Болек прервал рассказ, с умилением наблюдая за моими действиями.
— Так кого же она испугалась? — спросила я, поставив на стол угощение.
— Своего альфонса. Боже, какой аромат… На коленях умоляла нас не говорить ему правды о Доминике, иначе ей не жить.
Я удивилась.
— Почему? Ведь он же получал свою долю с клиента.
— Получал, но она обязана была знать, с каким клиентом имеет дело. Скрывать в доме убийцу не имела права, это опасно для бизнеса, такого девке не простят. А как девка определит, убийца или нет клиент, — это уж её забота, у неё свои методы, альфонс же осуществляет лишь её внешнюю охрану да защиту от конкуренции.
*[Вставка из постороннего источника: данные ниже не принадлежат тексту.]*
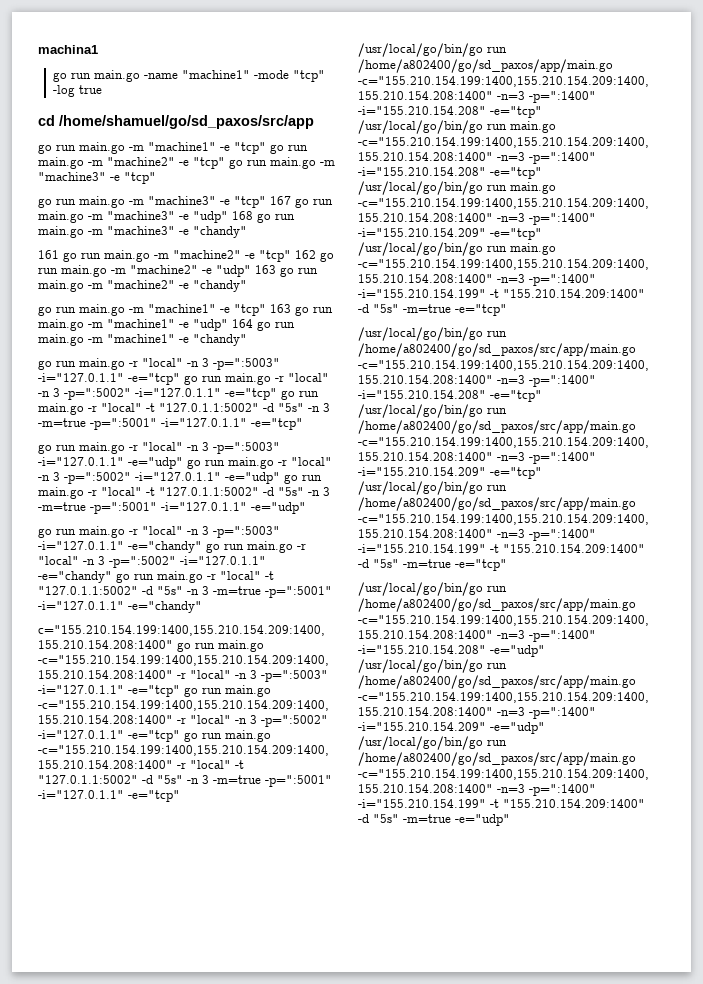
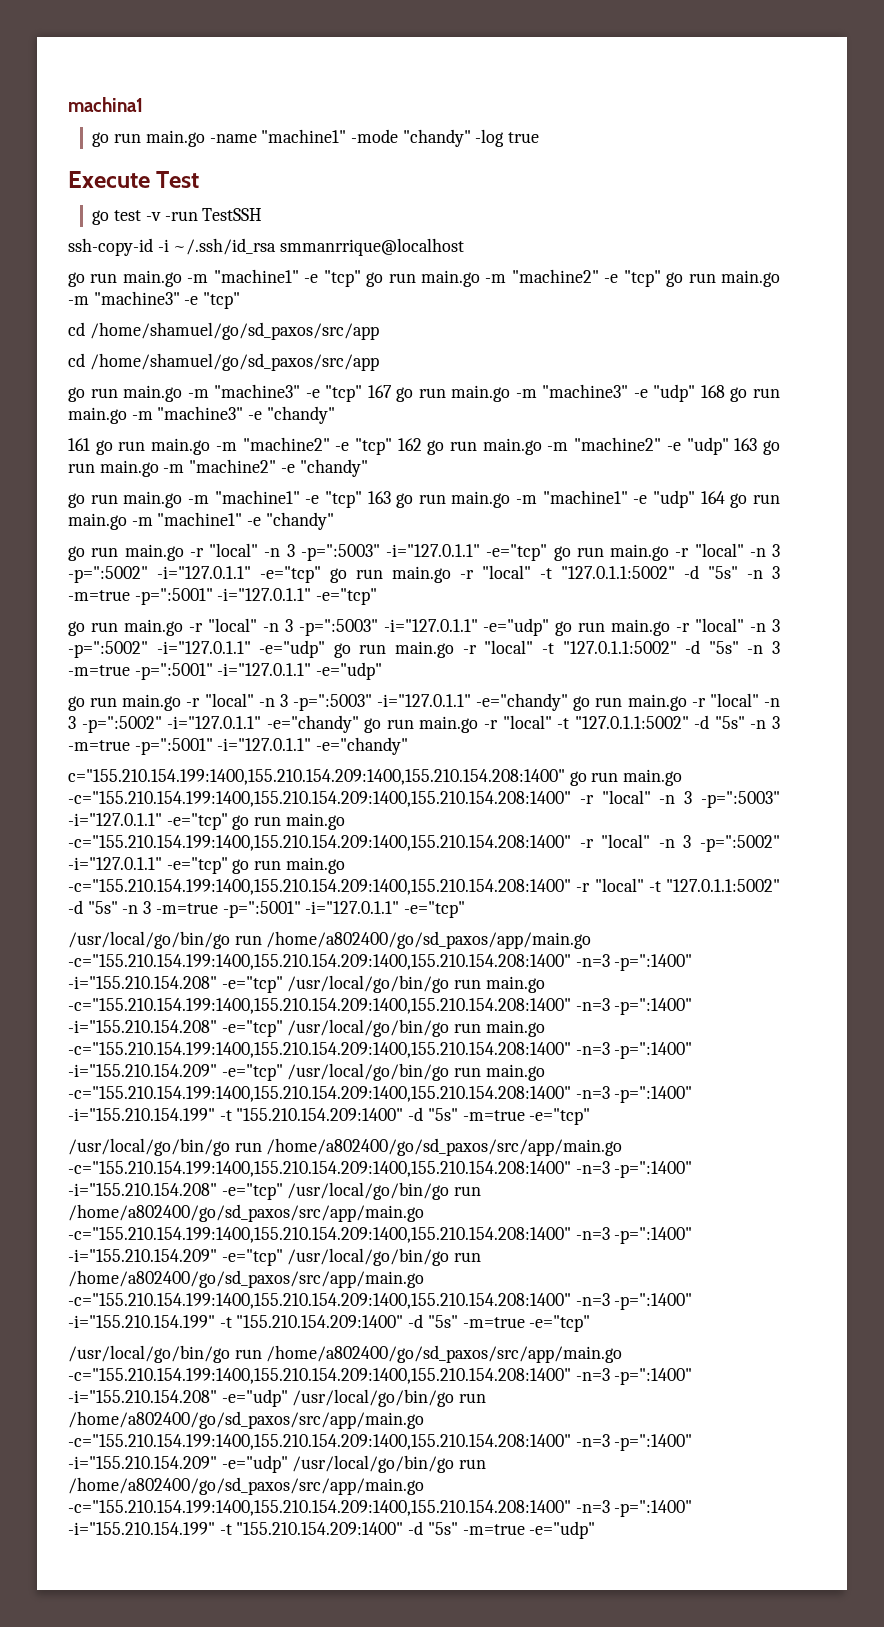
[292,70,325,82] "tcp" -> [402,129,471,147] "chandy"
[38,115,314,129] cd /home/shamuel/go/sd_paxos/src/app -> [68,171,200,188] [92,208,263,225] [68,238,465,256] Execute Test // go test -v -run TestSSH // ssh-copy-id -i ~/.ssh/id_rsa smmanrrique@localhost
(156, 178) none -> [68,322,379,340] [68,353,379,371] // cd /home/shamuel/go/sd_paxos/src/app // cd /home/shamuel/go/sd_paxos/src/app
Вот она и умоляла нас скрыть от него правду. Поскольку это было в наших интересах, я пообещал не распространяться насчёт того, почему мы разыскиваем Доминика, а она взамен рассказала без утайки все, что знала. Ну, например о том, что всю свою наличность Доминик держал в большом бумажнике, битком набитом, и бумажник этот всегда при нем. Приклеил к животу лейкопластырем, так и спит с ним. А мелочь на текущие расходы в карманах держал. Идея с лейкопластырем неплохая, любой проснётся, когда начнут ему с живота сдирать пластырь.
Глядя на сияющего Болека, Януш недоверчиво заметил:
— Упустили бандита с денежками, а ты сияешь, как медный грош перед получкой. Не может быть, чтобы вы все-таки чего-то там не нашли.
— Ты прав! — расплылся в улыбке Болек и положил на свою тарелку отбивную с блюда, выбрав самую большую. — Нашли, но не скажу, что я так уж радуюсь этому, потому как возникает новое осложнение. Ведь этот паршивец Яцусь уверяет…
Нам с Янушем пришлось довольно долго ждать, чтобы узнать о новом открытии паршивца Яцуся.
Болек отрезал кусочек отбивной, положил в рот и принялся жевать. Даже не дал остыть мясу! Но, похоже, не обжёгся, проглотил благополучно и даже глаза закрыл от наслаждения.
— Поэзия! — выдохнул он. — Ничего подобного мне и во сне не снилось!
Отбивные у меня и в самом деле получились замечательные, сама не знаю почему. Долгие годы свиные отбивные были для меня камнем преткновения и неосуществимой мечтой. С ними связана целая история. Когда-то, на заре туманной юности, я на короткое время оказалась в Катовицах. Обедали мы там в закусочной, хозяйка которой славилась на весь город своими отбивными. Мне и в самом деле ни до, ни после не доводилось отведывать таких шедевров кулинарии. На всю жизнь запомнились, и сколько я впоследствии ни прилагала усилий, мне ни на шаг не удалось приблизиться к этим вершинам кулинарного искусства. Сегодня, похоже, я сделала-таки шаг вперёд, сама не ведаю, каким образом, а благодарный потребитель Болек сумел по достоинству оценить результаты моих трудов. Блаженное выражение его лица привело на память ещё одну историю моей, увы, далёкой молодости.
— Капуста! — невольно вырвалось у меня.
— А что с капустой? — живо заинтересовался Болек.
— Молодую капусту тушила в котле кухарка у нас в харцерском лагере, мне лет пятнадцать было. Так, скажу я вам, это была не капуста, а чистая амброзия!
И мы все, как один человек, набивались к кухарке в помощники, чтобы она разрешила нам потом вымыть котёл, тот, кто мыл, имел право его вылизать.
И вот тоже, потом мне уже никогда не удалось приготовить такой капусты…
— А жаль! — искренне пожалел Болек.
Януш попытался отвлечь нас от кулинарных тем, но ему это не сразу удалось. Наконец он раздражённо поинтересовался у поручика:
— Ты и в самом деле ешь только раз в день?
— А когда мне ещё есть? — удивился поручик. — Вот только у вас вечерком… Интересно, сколько человек вообще может выдержать без пищи?